**REQUIRED WORK**
In full and unchanged, set down the entries that follow, with no images.

═══ DATA

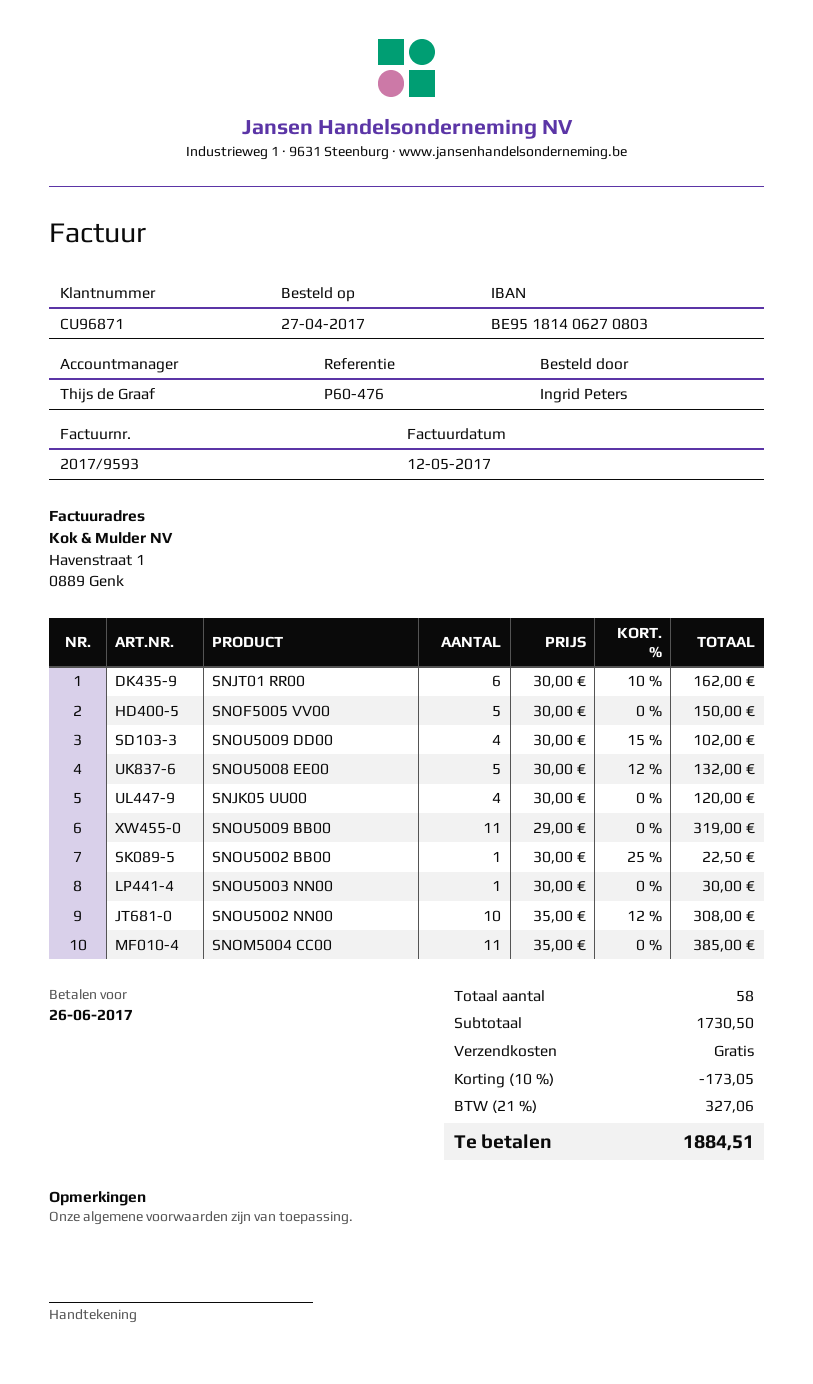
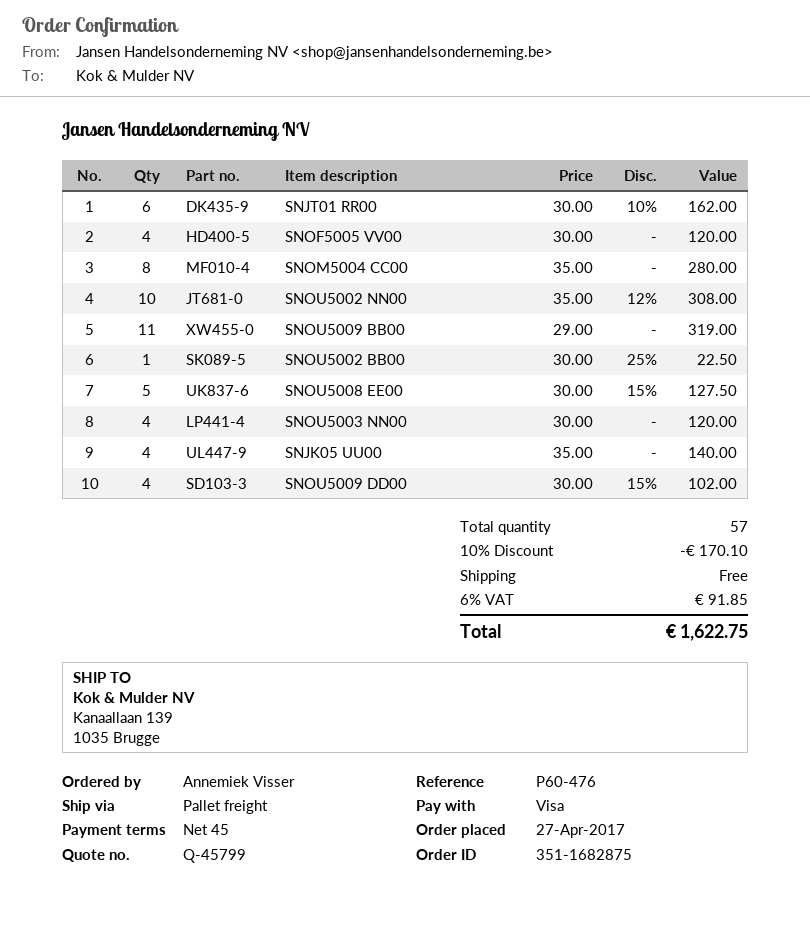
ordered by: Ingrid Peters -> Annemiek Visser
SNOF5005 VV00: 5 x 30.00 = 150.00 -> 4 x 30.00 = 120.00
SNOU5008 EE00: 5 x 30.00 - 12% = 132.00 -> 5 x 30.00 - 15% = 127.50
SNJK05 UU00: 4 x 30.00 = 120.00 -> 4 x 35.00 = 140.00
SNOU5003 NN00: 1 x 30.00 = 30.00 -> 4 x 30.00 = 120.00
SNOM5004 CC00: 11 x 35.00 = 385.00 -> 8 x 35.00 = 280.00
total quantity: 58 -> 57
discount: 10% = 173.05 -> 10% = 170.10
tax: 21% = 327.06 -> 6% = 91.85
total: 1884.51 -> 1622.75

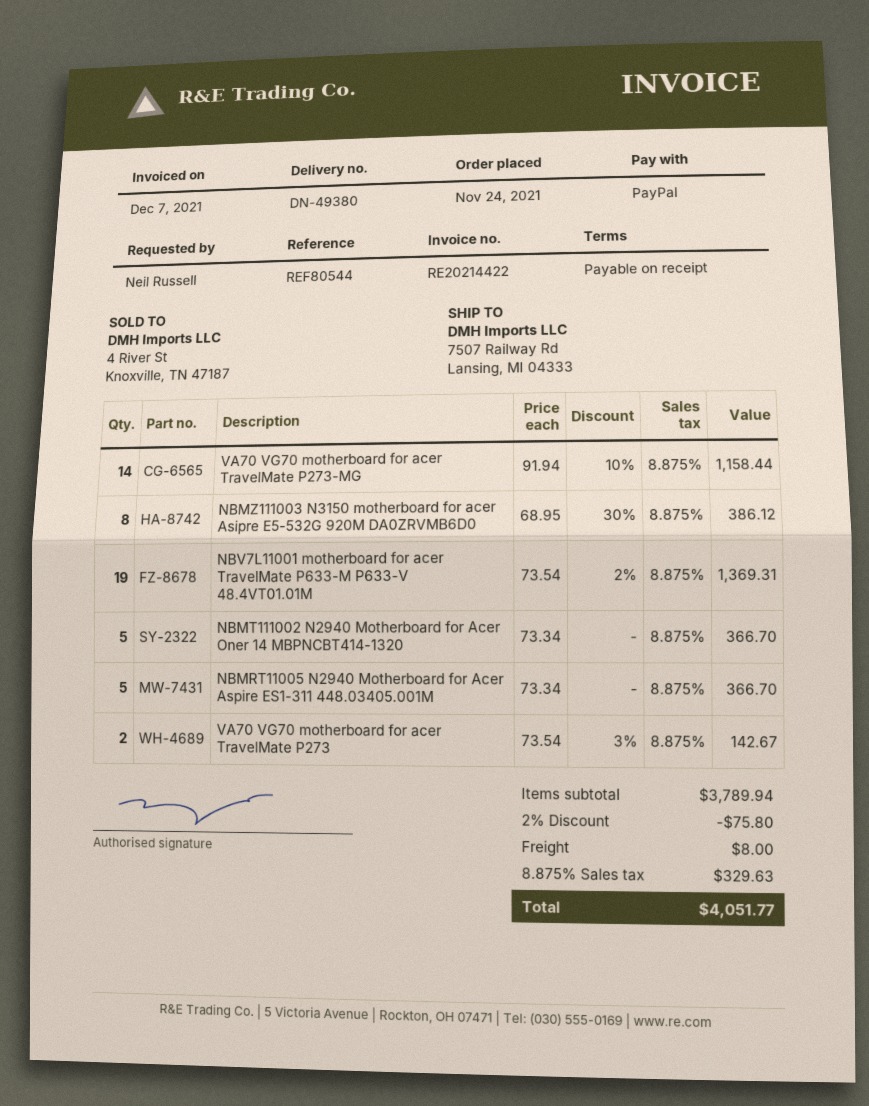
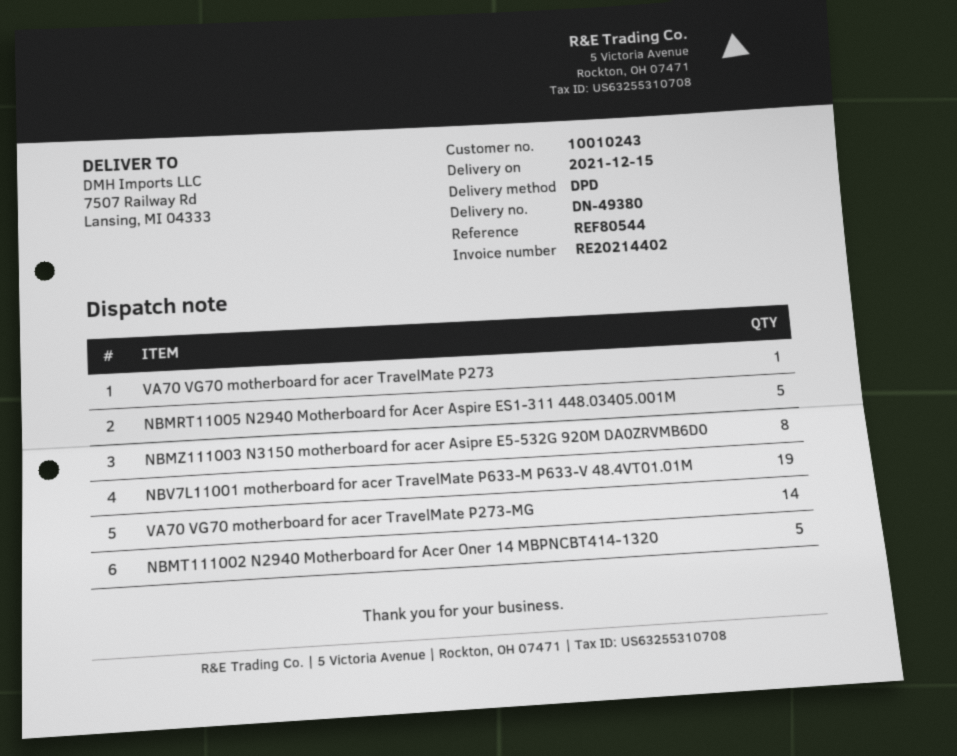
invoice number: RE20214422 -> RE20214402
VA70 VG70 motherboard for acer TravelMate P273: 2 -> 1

══════

**SOLUTION TO THIS TASK**
ordered by: Ingrid Peters -> Annemiek Visser
SNOF5005 VV00: 5 x 30.00 = 150.00 -> 4 x 30.00 = 120.00
SNOU5008 EE00: 5 x 30.00 - 12% = 132.00 -> 5 x 30.00 - 15% = 127.50
SNJK05 UU00: 4 x 30.00 = 120.00 -> 4 x 35.00 = 140.00
SNOU5003 NN00: 1 x 30.00 = 30.00 -> 4 x 30.00 = 120.00
SNOM5004 CC00: 11 x 35.00 = 385.00 -> 8 x 35.00 = 280.00
total quantity: 58 -> 57
discount: 10% = 173.05 -> 10% = 170.10
tax: 21% = 327.06 -> 6% = 91.85
total: 1884.51 -> 1622.75

invoice number: RE20214422 -> RE20214402
VA70 VG70 motherboard for acer TravelMate P273: 2 -> 1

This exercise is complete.